Benchmark 1: ./micro.trunk.opt 100_000_000
  Time (mean ± σ):     251.5 ms ±   1.7 ms    [User: 249.3 ms, System: 1.9 ms]
  Range (min … max):   249.2 ms … 254.2 ms    11 runs

Benchmark 2: ./micro.branch.opt 100_000_000
  Time (mean ± σ):      86.3 ms ±   1.5 ms    [User: 83.9 ms, System: 2.0 ms]
  Range (min … max):    83.4 ms …  88.9 ms    33 runs

Summary
  ./micro.branch.opt 100_000_000 ran
    2.91 ± 0.06 times faster than ./micro.trunk.opt 100_000_000

How this works

The reason why there are more tagging operations than expected, in trunk, is that the affine function is computed on the tagged representations of the OCaml integers, rather than their untagged representations. In the example of the identity above, the affine function that is computed is not (0 -> 0, 1 -> 1, 2 -> 2, 3 -> 3) (slope 1, offset 0) but instead (0 -> 1n, 1 -> 3n, 2 -> 5n, 3 -> 7n) (slope 2n, offset 1n). To apply the affine function to an argument, we first untag it, and then apply the affine transformation: arg becomes 2 * (arg >> 1) + 1. The cmm_helpers smart contructors cannot rewrite this into the identity arg, because this rewriting is not correct in general (only for arg that have their least bit set).

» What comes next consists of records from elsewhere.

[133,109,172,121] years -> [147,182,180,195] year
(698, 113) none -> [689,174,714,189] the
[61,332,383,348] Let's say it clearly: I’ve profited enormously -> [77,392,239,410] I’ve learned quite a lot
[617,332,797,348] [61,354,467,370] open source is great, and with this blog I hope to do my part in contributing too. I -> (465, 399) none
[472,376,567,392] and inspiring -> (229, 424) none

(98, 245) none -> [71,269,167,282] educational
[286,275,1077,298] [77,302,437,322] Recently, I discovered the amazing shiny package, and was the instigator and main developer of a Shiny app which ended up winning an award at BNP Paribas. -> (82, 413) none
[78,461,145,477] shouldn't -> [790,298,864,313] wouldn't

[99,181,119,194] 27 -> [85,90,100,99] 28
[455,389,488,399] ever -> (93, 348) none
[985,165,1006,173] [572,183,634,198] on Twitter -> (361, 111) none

In the PR, we instead compute the affine transformation on OCaml (untagged) integers. Instead of computing slope * untag(arg) + offset, we compute tag(slope) *caml arg +caml tag(offset), which generates nicer code and in particular simplifies into just arg when we have (slope=1, offset=0).

There is a subtlety in the PR implementation, which is that the make_switch function responsible for this optimization is called in two different contexts in trunk, sometimes (from cmmgen) on tagged integers and sometimes (from Switch) on untagged integers. If we just change make_switch to not require untagging in cmmgen, but introduce tagging in Switch to compensate, we risk adding a small performance regression in the Switch case. Instead we make the function support both calling contexts, and ensure that the minimal amount of tagging/untagging is performed -- in particular, never more than before.

How to review

The PR is designed to be read commit-by-commit -- first a refactoring that just moves code around, then a test, then the behavior change that updates the test reference.

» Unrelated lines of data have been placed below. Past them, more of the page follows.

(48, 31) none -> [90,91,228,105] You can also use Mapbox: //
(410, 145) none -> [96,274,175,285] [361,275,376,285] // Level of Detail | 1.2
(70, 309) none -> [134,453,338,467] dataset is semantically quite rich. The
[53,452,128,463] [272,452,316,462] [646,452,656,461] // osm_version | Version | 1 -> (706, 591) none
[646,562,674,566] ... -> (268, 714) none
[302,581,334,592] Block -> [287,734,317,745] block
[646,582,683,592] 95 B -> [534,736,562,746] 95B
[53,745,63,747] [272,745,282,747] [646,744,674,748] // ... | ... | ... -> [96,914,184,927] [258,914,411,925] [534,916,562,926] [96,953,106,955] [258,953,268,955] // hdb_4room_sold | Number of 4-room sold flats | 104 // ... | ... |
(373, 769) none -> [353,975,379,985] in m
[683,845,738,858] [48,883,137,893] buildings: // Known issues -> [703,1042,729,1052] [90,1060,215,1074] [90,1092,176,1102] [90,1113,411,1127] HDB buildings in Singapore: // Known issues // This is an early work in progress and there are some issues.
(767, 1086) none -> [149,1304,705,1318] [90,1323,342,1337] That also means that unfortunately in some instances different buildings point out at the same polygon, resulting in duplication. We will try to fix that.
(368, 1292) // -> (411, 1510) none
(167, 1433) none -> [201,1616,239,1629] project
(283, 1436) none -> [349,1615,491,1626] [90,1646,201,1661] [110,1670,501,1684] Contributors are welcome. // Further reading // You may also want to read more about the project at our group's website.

(cc @smuenzel-js , @lthls )

I understand and approve the aim of this PR, but there are a number of things that I don't like (some of them were already problems before this PR).

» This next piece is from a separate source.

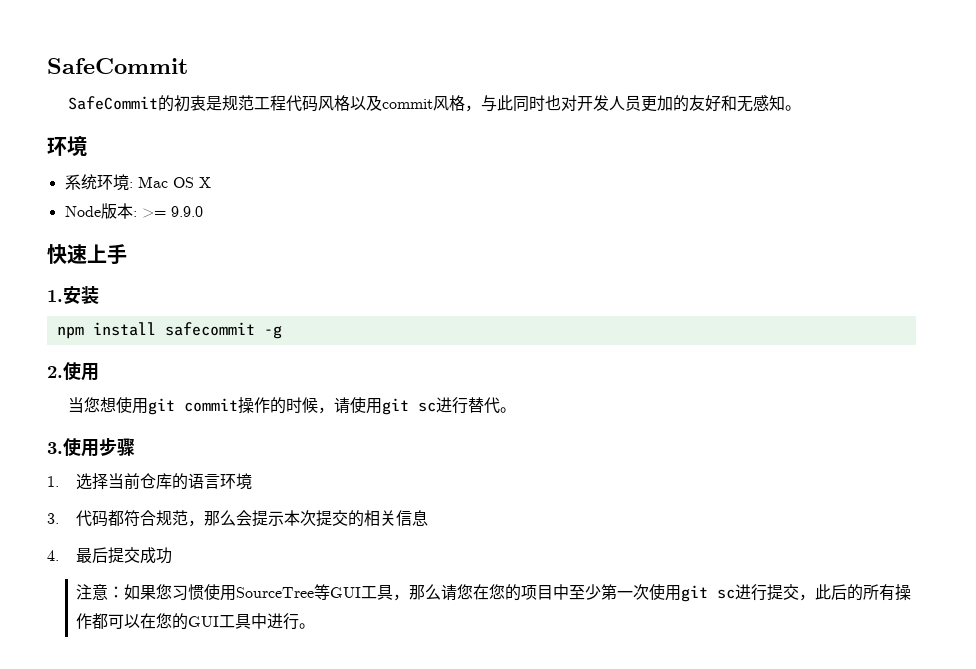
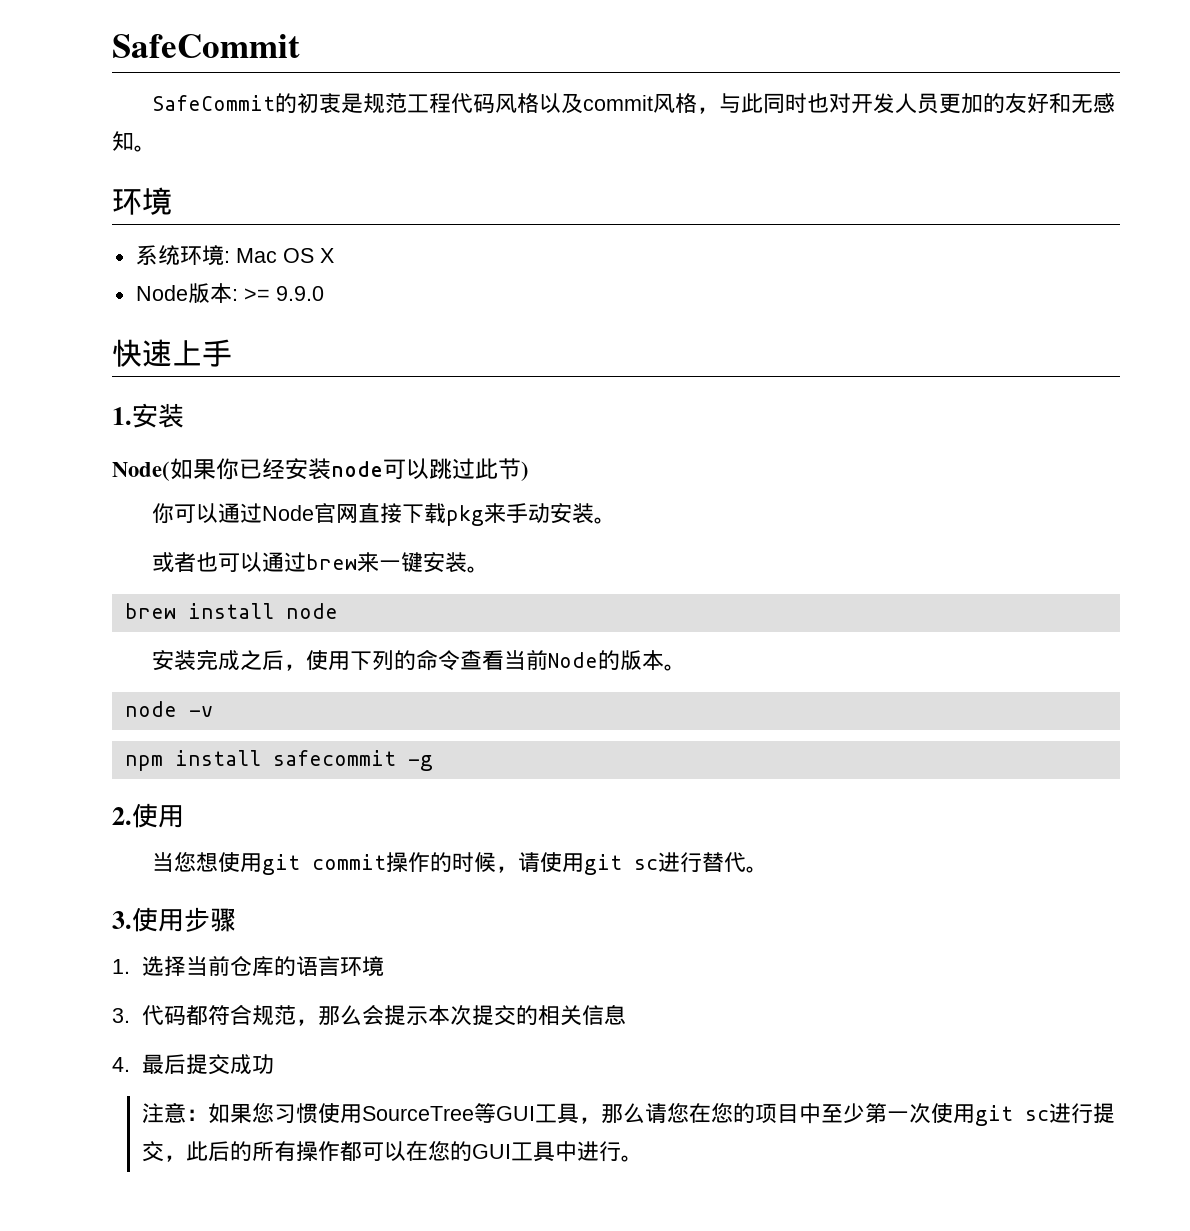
(99, 295) none -> [112,458,529,481] [151,503,616,526] [151,552,489,573] [124,603,338,619] [151,649,686,671] [124,701,213,717] // Node(如果你已经安装node可以跳过此节) // 你可以通过Node官网直接下载pkg来手动安装。 // 或者也可以通过brew来一键安装。 // brew install node // 安装完成之后，使用下列的命令查看当前Node的版本。 // node -v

The test is useful for checking that the optimisation applies, but I think that once you've checked (and showed) it works you should remove it from the PR. It's way too fragile (even with -no-locations -no-unique-ids you get unique IDs), and the fact that you've restricted it to a single very specific setup (which is already a red flag) means that people that introduce harmless changes cannot promote it unless they reproduce the same config. Plus, if you do want to keep the test, I think it's a mistake not to test the optimization with flambda.
You're removing the possibility of making affine functions out of switches with non-tagged constants. I don't think it matters very much currently, as the unboxing algorithm is not good enough to generate useful switches for boxed types, but in the future I would like to see code like this compiled to an affine function:
```
type t = A | B | C | D
let f x =
let y : Int64.t =
match x with
| A -> 0L
| B -> 2L
| C -> 4L
| D -> 6L
in
Int64.add y 1L
```
It's annoying that we have to wait until Cmm to detect affine switches on OCaml integers. If we did it in Flambda (and Clambda), not only would the code be simpler, but as a bonus Flambda and Closure would be more accurate in estimating the code size of these constant switches, meaning that an identity function with lots of cases would be trivially inlined all the time even without annotations. I do understand that we would still need this logic in Cmm for switches that are not integer-only, but at least we would only have to deal with untagged arguments here.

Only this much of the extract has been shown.